I can't like that model of the electrons moving slowly but the charges
moving fast. When it comes to simplistic models, I much prefer the one I
saw in the instruction manual of a didactic toy, when I was 8 or 9 years
old and learning electricity. The author of this manual modelled the
electrons in a wire as the cars of a train. As every open-eyed child in
those years had surely observed on more than one occasion, when the
locomotive starts pushing at the end of a standing train, the next thing
that happens is a fast clack-clack-clack, as each car strats moving,
takes out the slack in the joint to the next car, and then that next car
starts moving too. The frontmost car starts moving very briefly after
the locomotive starts pushing, which of course does not mean that the
last car moved fast to the position where the front one was!
So, the MOTION propagates fast along the railway track, while the
individual train cars move slowly. Just the same as in the wire. And the
charge, or load, is transported by the cars/electrons. Since the charge
of each is the same, it doesn't matter whether at the end of the wire we
get the same electrons we put in at the other end, or other electrons.
The same fast motion propagation happens, of course, when the locomotive
pulls instead of pushing, and this fact was used in the booklet to make
clear that electrical phenomena are independent of which way we prefer
to think about them.
About the actual average speed of electrons in a wire, when using a
simplistic/mechanical model, it's of course totally variable, and
depends on the current density in the wire. One can compute it by
calculating how many movable electrons there are in the metal, per
length of wire, and dividing the current, expressed in electrons per
second rather than in ampere, by this number.

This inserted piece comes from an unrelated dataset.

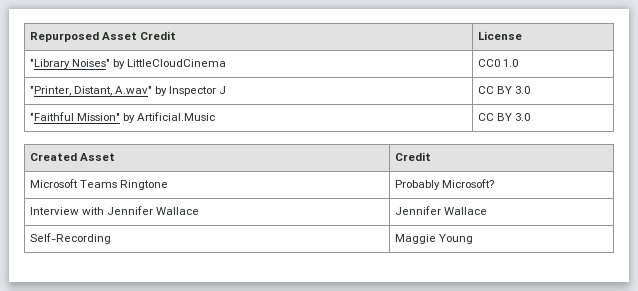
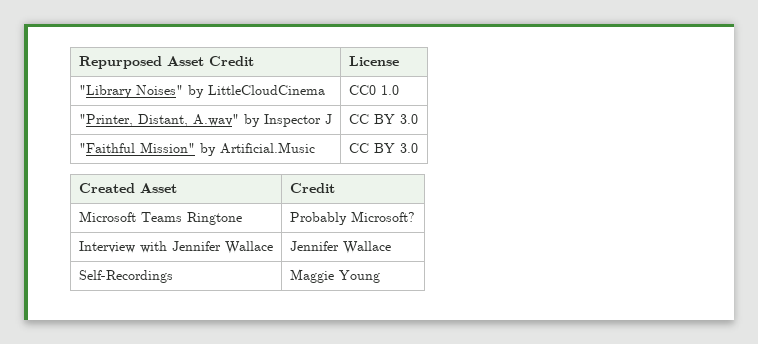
- Self-Recording | Maggie Young
+ Self-Recordings | Maggie Young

And about more advanced models for physical phenomena, including
electricity, I don't think that our current knowledge of quantum
electrodynamics is the last word that will be spoken on the matter. It's
just one more step in the ladder towards a definitive, complete
understanding of physics - which humankind might never achieve.
For the time being, we should be best off by using the simplest model
that adequately explains and predicts results for each particular
situation we have at hand. And we should be aware that these are all
models, not the real thing. And that scientists are gradually getting
closer to the real thing, but are not yet there.